I joined a much larger clinic when I moved. Initially, we were a FP-free zone. Unlike the smaller clinic in Oregon, this clinic had figured out that multi-specialty groups couldn't survive forever without a broad primary care base, for the simple reason that docs who weren't in a clinic preferred to refer patients to specialists who were also not so aligned. In the years prior to my arrival, and for the first few after, the expansion of primary care had been in the form of general internists, pediatricians, and OB/GYNs. But family practice had developed momentum in the public arena: caring for the "whole patient" had a certain logic to it. Why leave your kidneys here, your heart there, and your gallbladder god-knows-where? Those specialists: all they care about is a few organs and a lot of dollars. So our leaders told us that in addition to having opened walk-in clinics, extended hours to seven days a week, emphasizing access, we needed to hire family doctors, because that's what the demographic studies were saying. It was controversial.

Being a relative newbie, I didn't speak up much; plus, my prior experience with family practice had been positive. Probably overly snooty, it was the general reaction that the clinic had promoted itself on the basis of specialty care and expertise, and that hiring family practice would be a downgrade. Would they be allowed to deliver babies, the OBs wanted to know. How would we survive, asked the internists? Still a work in progress, turf-wise, the family practice department was brought to life. In the long run, it's worked out great: the clinic is one of the most successful doctor-run ones in the country, still growing at a staggering rate, and thriving. When I came there were about thirty-five docs; now there are around two hundred fifty. It's gone from one main office and one satellite, to around ten satellites, all happily staffed with FPs among the internists, pedipods, and OB/GYNs. It has two MRIs, at least two CT scanners, a comprehensive lab, its own nucular medicine department, two surgical centers, fully electronic medical records, patients up the wazoo. But the family practice idea didn't start entirely well.

Let's take a moment to set the scene: this was all happening at the time of early focus on the skyrocketing costs of healthcare. (It should be obvious that there are still no really comprehensive solutions; in one guise or another, it's still just about cutting payments to doctors and hospitals.) But for a while the hot idea was that of primary care doctor as gate-keeper, with or without pre-paid care. Not only the insurers, but the companies that paid the premiums bought the concept; and it's not without a certain purity of logic. Left to their own devices, specialists will do what they do, unrestrained (certainly not by conscience, ethics, or a sense of propriety. Surely not.) Put the primary care doctor -- clearly the only one in the equation who truly has the patients' best interest at heart! -- in charge of deciding when a specialist is necessary and what procedures that specialist is authorized to do. Clean, and tidy. Economical. And if you really want to see an end to unnecessary care, give all the money to the primary care doc, pre-paid based on how many patients he/she has, and make that doc pay for the specialist care out of that stash. Perfect. My clinic, in another overly snooty bit of self-delusion, figured if anyone knew how to monitor and control costs and to deliver highly efficient care, it was us. We bought the pre-paid, gate-keeper run model, hooker, line-item, and stinker. Nor did it occur to us that if we were going to entrust that responsibility (not to mention the huge pressure and implicit conflict-of-interest) to people, they ought to have some preparation and experience in the matter. Which gets us back to the training issue.
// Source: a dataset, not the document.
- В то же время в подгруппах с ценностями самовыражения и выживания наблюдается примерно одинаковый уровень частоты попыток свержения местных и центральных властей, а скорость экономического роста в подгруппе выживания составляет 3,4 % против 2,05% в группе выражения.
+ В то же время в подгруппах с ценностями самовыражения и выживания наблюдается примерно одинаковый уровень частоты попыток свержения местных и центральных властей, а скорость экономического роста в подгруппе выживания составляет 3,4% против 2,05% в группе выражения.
My first clue came with the first call. Within weeks of hiring a couple of family practice doctors (fresh out of training, shiny as a new penny) I got a call from one, asking if I did pediatric hernia repairs. I did. At which hospital? At a surgery center, outpatient. Well, I'd like to refer you a baby, and I need to be there to assist. Uh, I generally don't need or use an assistant for a pedi-hernia; you're welcome to be there, but I really wouldn't want there to be a charge for an assist. Well, I think the family would feel better if I were there...

OK, not a real big deal. But my thought was, this isn't exactly good ol' Doc Jones who delivered three generations of the same family on the kitchen table. This person has been in town all of three weeks, and can't possibly have the sort of relationship with the family from which that sort of comfort derives. So it's got to be the training: you, they must be told, are the only thing standing between your patient and mayhem. No specialist (certainly no pea-brained, slash and cut, think-with-his-wallet surgeon, fergodsakes) will ever have the patient's interest at heart the way you do. Maybe I'm a little paranoid. Maybe even more then than now. But I wondered about the larger implications: if, after three weeks out of the oven, this doc believes he has the rapport, the knowledge, the TRAINING to run interference between his patient and me, what other delusions might he have? And where might it lead? I'd had five more years of training than he, and more than five years in practice. Maybe he was the most brilliant guy on the planet, or maybe those FP residencies had actually found a way to fill brains to the max with all the info in all the specialties -- as opposed to mine, which took three times the years to fill me up with only one specialty, and left me needing a little time in the world to feel competent. Was I making too much of it? It was just a request to be there, after all. But it seemed to bespeak a mindset: whereas I'd had grinding, lengthy, browbeating, comprehensive, non-stop 24/7 training that left me able to do very complex operations and evaluations but still wondering if I knew a damn thing, these guys had had a few weeks each in several specialties and were evidently told they knew everything. Was I wrong? We'll see....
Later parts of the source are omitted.